Considering the evidence in the light most favorable to plaintiffs, without weighing the evidence or evaluating the credibility of witnesses, and drawing all reasonable inferences supporting their position, we have no doubt that the trial justice correctly allowed the jury to consider evidence of Djonen's economic loss. Contrary to defendants' assertion, plaintiffs presented credible evidence that Djonen would have been neurologically intact had he been delivered at 7:14 p.m. Harlan Giles, M.D. (Dr. Giles) and Alan Kessler, M.D. (Dr. Kessler) testified as experts in obstetrics and gynecology. After reviewing Djonen's hospital records and the print-out from the fetal heart monitor, both witnesses opined that had defendants adhered to the standard of care, Djonen would have been delivered by caesarean section shortly after 7:14 p.m., and would have survived neurologically intact. To support this position, Dr. Kessler pointed to the “accelerations” on the fetal heart monitor, both before and after the 7:14 p.m. benchmark, which meant that the “baby was doing well at that particular point.” Doctor Giles concurred, stating that it was the “delay in the delivery, combined with the attempted vacuum rotation, [that] was the cause of the death, the reason the baby could not be resuscitated.” He further said that “if someone had taken charge, realized the delivery needed to take place, taken the patient back to the OR * * * and done a C-section [shortly after 7:14 p.m.], this baby would be alive and well.” (Emphasis added.)
Finally, Susan Shen-Shwartz, M.D., was established as an expert witness in pathology. She testified that she reviewed the pathology slides from Djonen's autopsy and did not find any preexisting gliosis (brain damage) or chronic infection.

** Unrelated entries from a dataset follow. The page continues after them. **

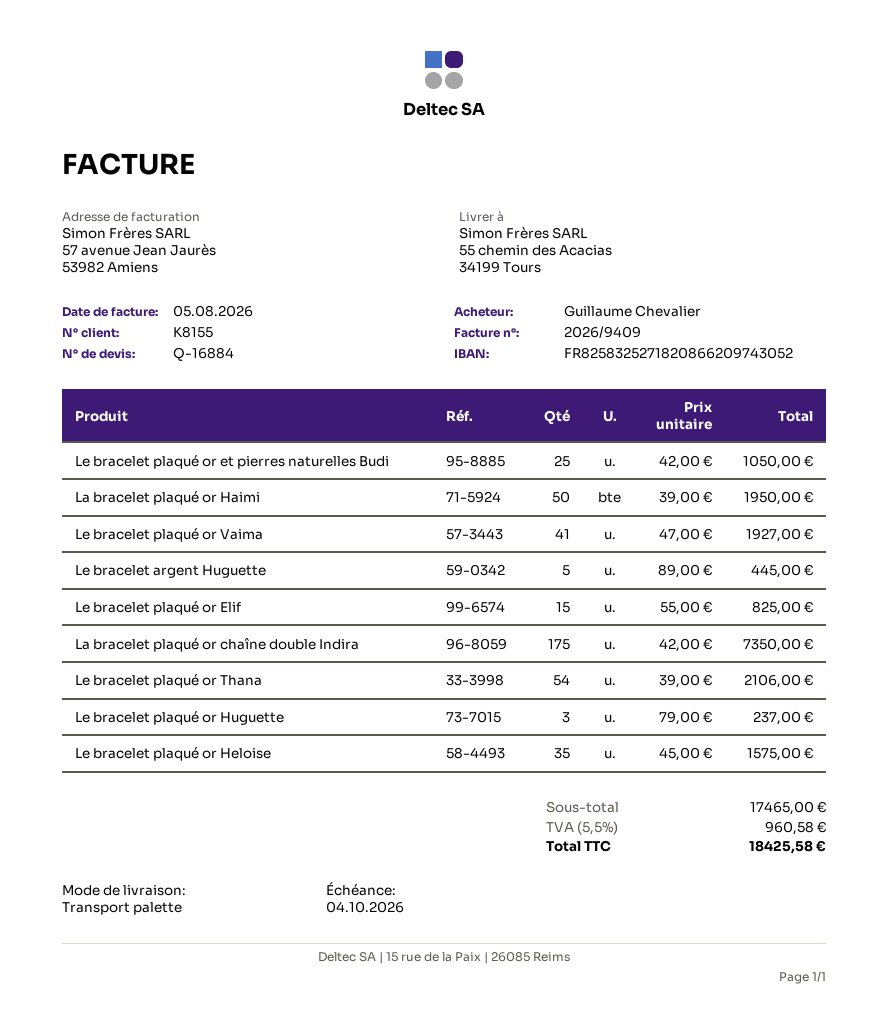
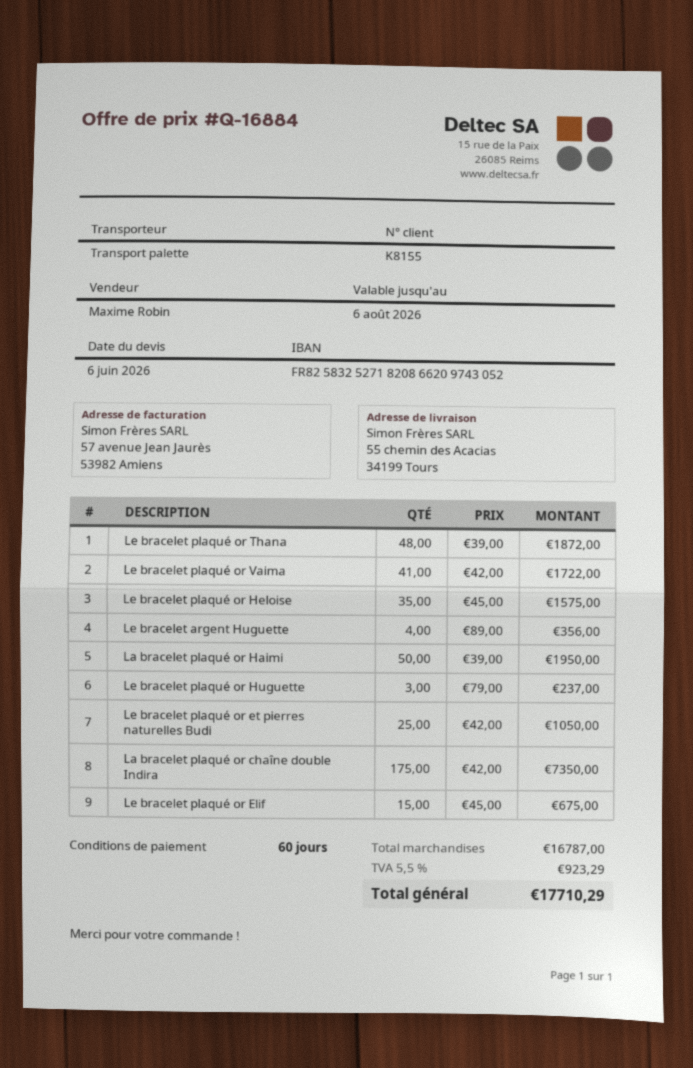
Le bracelet plaqué or Vaima: 41 x 47.00 = 1927.00 -> 41 x 42.00 = 1722.00
Le bracelet argent Huguette: 5 x 89.00 = 445.00 -> 4 x 89.00 = 356.00
Le bracelet plaqué or Elif: 15 x 55.00 = 825.00 -> 15 x 45.00 = 675.00
Le bracelet plaqué or Thana: 54 x 39.00 = 2106.00 -> 48 x 39.00 = 1872.00
subtotal: 17465.00 -> 16787.00
tax: 5.5% = 960.58 -> 5.5% = 923.29
total: 18425.58 -> 17710.29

Considering the evidence in the light most favorable to the plaintiffs, it is clear that reasonable minds could and did differ concerning the infant's prospects for neurological health if he had been delivered by caesarean section at or near 7:14 p.m. as originally planned. Accordingly, the trial justice appropriately submitted the issue of Djonen's economic loss to the jury.
For the foregoing reasons, the defendants' appeal is denied and dismissed. The papers of the case are remanded to the Superior Court.
1. Specifically, the trial justice instructed the jury as follows:“Defendants Jacobson, Bjerke and Women & Infants Hospital are the only defendants in the matter before you. You're instructed that you are only to consider the issue of negligence as it pertains to them. You're not to speculate regarding any other treatment and care received by Djonen Oliveira. Whether or not any doctor not a party to this lawsuit was negligent or not is not relevant to your deliberations.”
Justice FLANDERS did not participate.